1. Using the garbage disposal - more specifically, putting potato peels in the garbage disposal. ShankRabbit had to use a pipe snake (or whatever that thing is called) and disconnect the plumbing in an attempt to repair it. It eventually had to be replaced. Now, I throw away 99.9% of food items. I can't take that chance again.

2. Handling the food processor blade - I have managed to slice open my hand not once, but twice, on this evil device. I still haven't figured out how to separate the blade from the white plastic stand without cutting myself. Right now, it is either a) wait for ShankRabbit to do it or b) put on a pair of thick oven mitts and hope for the best. I had a minor panic attack when I found out that the pesto I made the other night required the use of the food processor. Maybe if I learned to chop stuff up like Yan Can Cook I could avoid this appliance.

(Side note: if you ever want to make cheapo-bulk-buy frozen chicken breast taste absolutely esquisite, stuff it with a Neufchatel cheese/basil pesto mixture and bake it. Oh. My. God.)
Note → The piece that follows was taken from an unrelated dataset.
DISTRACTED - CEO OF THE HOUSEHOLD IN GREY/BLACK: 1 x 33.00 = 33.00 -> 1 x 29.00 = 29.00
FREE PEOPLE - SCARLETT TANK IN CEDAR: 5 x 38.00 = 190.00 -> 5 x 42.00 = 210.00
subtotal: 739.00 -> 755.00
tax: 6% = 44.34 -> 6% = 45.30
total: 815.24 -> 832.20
3. Rice Krispies Cereal - I'm not banned from eating it, just opening the package. Apparently, I have no finesse. I find pouring the cereal from a shredded bag and half-torn box to be a fun challenge - will it go in the bowl or all over the floor?! Oh, the suspense!
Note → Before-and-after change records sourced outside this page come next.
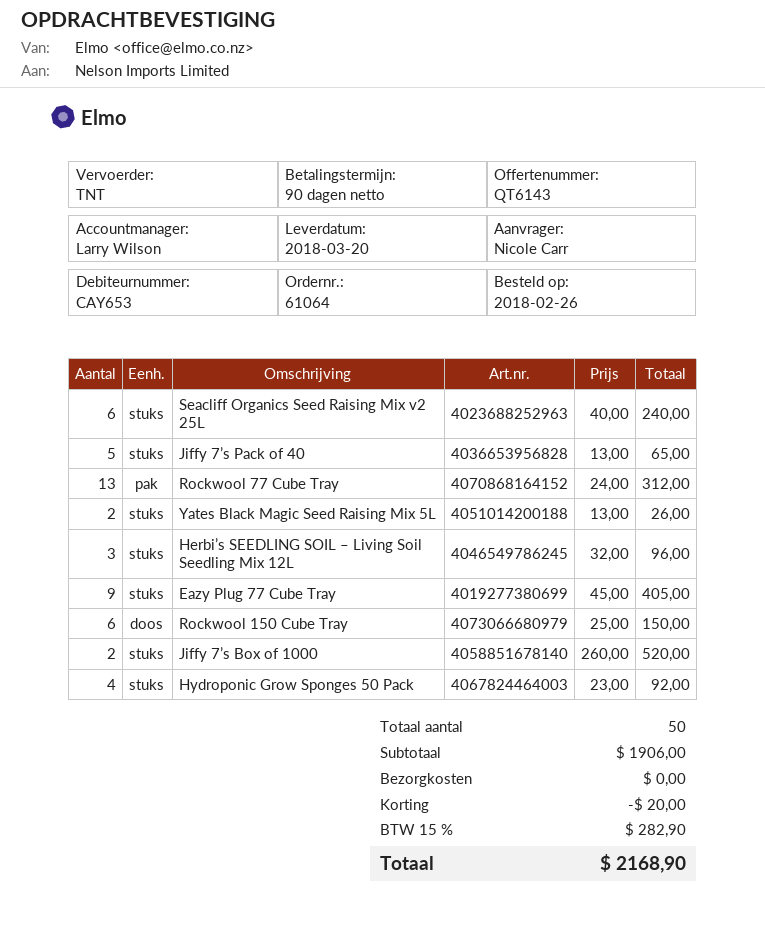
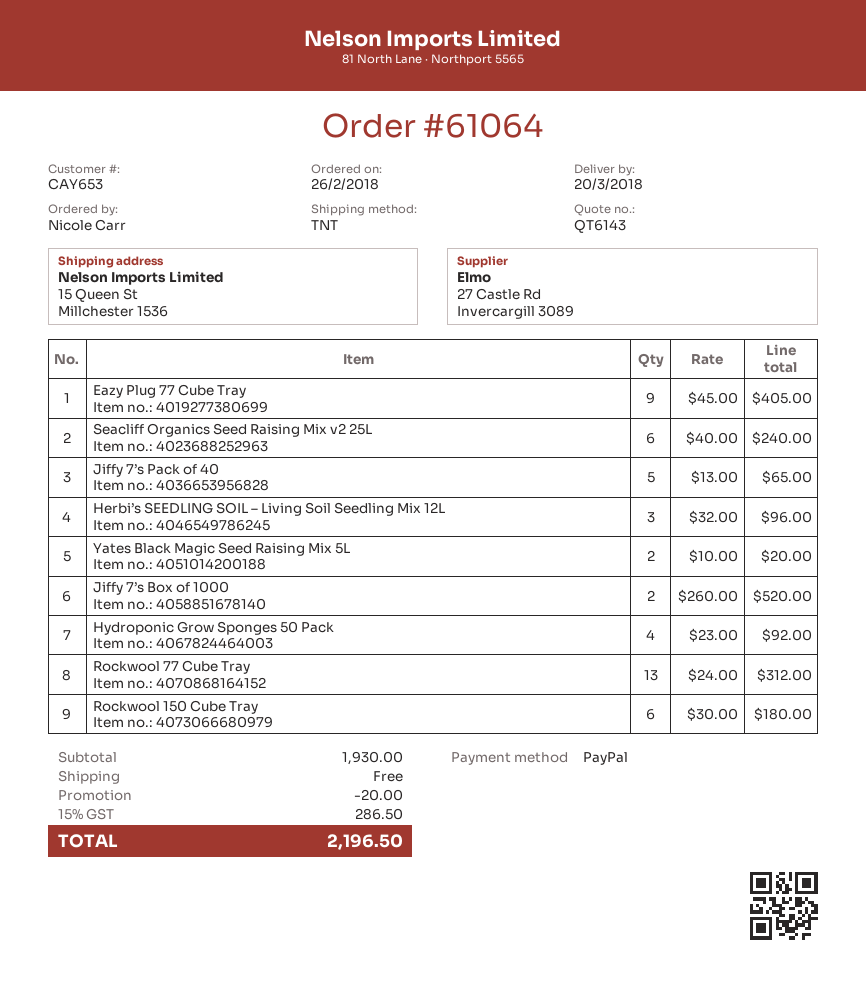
Yates Black Magic Seed Raising Mix 5L: 2 x 13.00 = 26.00 -> 2 x 10.00 = 20.00
Rockwool 150 Cube Tray: 6 x 25.00 = 150.00 -> 6 x 30.00 = 180.00
subtotal: 1906.00 -> 1930.00
tax: 15% = 282.90 -> 15% = 286.50
total: 2168.90 -> 2196.50

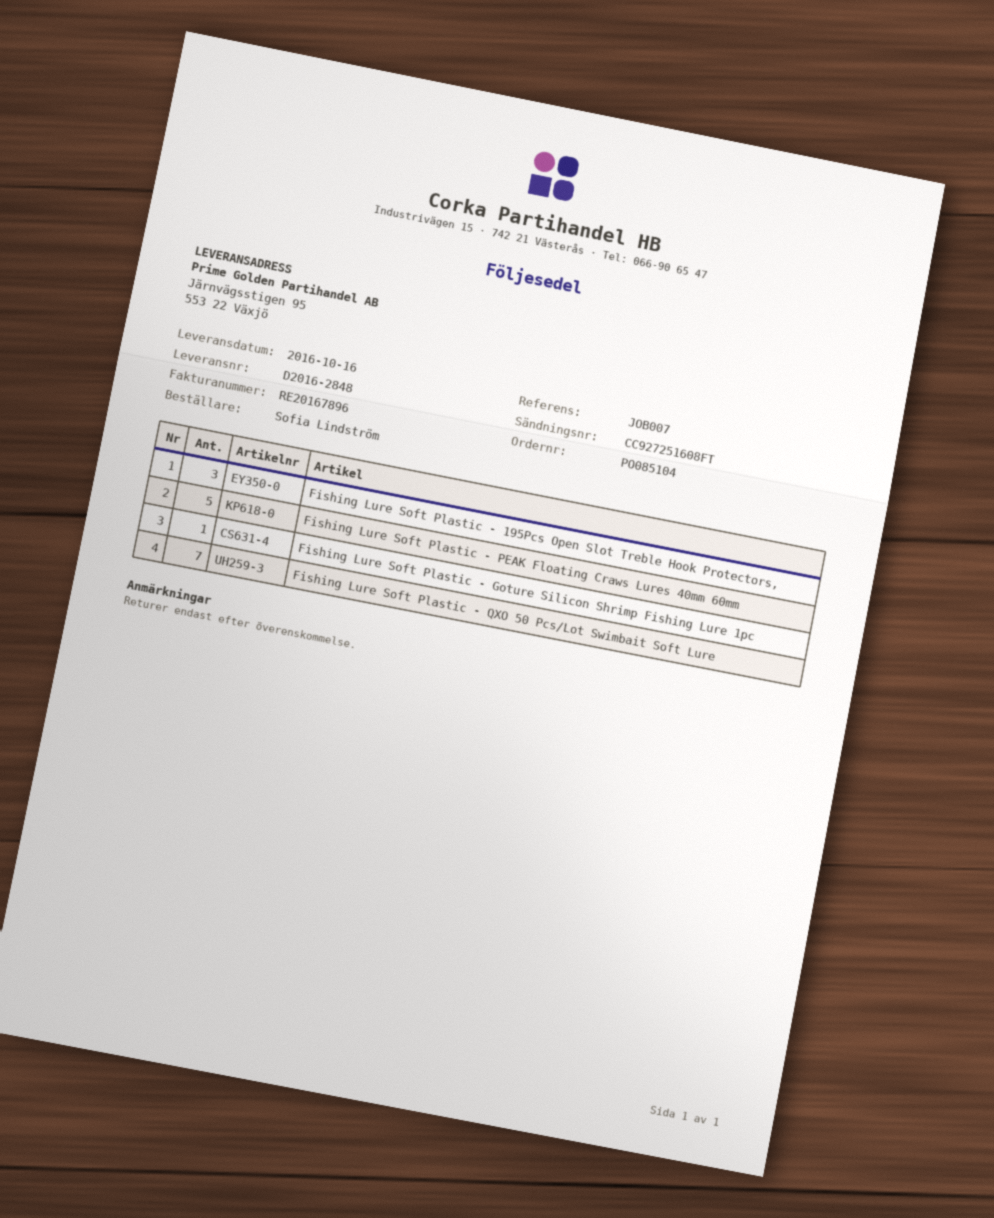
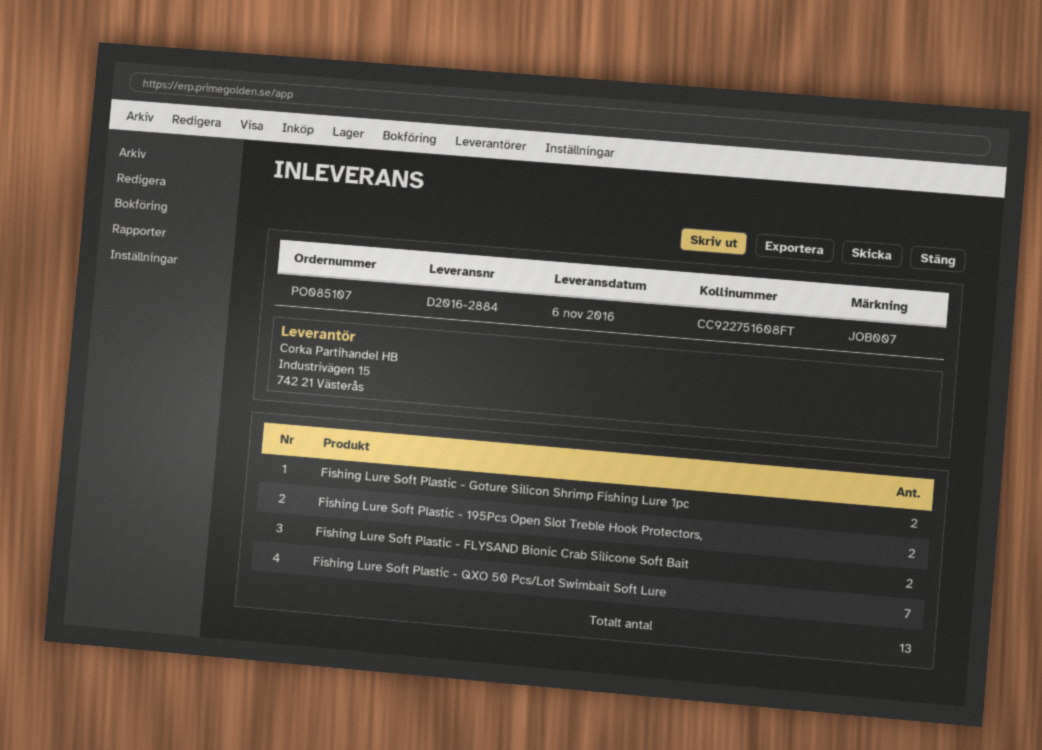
order number: PO085104 -> PO085107
delivery note number: D2016-2848 -> D2016-2884
delivery date: 2016-10-16 -> 2016-11-06
tracking number: CC927251608FT -> CC922751608FT
Fishing Lure Soft Plastic - 195Pcs Open Slot Treble Hook Protectors,: 3 -> 2
Fishing Lure Soft Plastic - PEAK Floating Craws Lures 40mm 60mm: 5 -> none
Fishing Lure Soft Plastic - Goture Silicon Shrimp Fishing Lure 1pc: 1 -> 2
Fishing Lure Soft Plastic - FLYSAND Bionic Crab Silicone Soft Bait: none -> 2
4. Making my own cup of coffee - I am fully capable of pouring the coffee and adding sugar and is the ratio of such items that I fail at every time. I cannot walk away with a decent cup of coffee until I've adjusted said ratio at least 4 times - and by that time, it's cold. As a trade for making me the perfect cup of coffee, I painstakingly prepare ShankRabbit's coffee (black, in a mug).

5. Going to Target with money - I think when Peanut was born, the crack dealers Target higher-ups implanted a microchip in me that prevents leaving the premises without walking through the entire store...and finding things that I NEED from the clearance rack in the baby section. Or the office supplies/stationary section. Or the dollar section.

6. Visiting WebMD - ShankRabbit suggested I add this one. I don't know why. WebMD is the only place that confirms my fears about the plethora of life-threatening illnesses I have. He should be thankful that I'm still alive and fighting the good fight.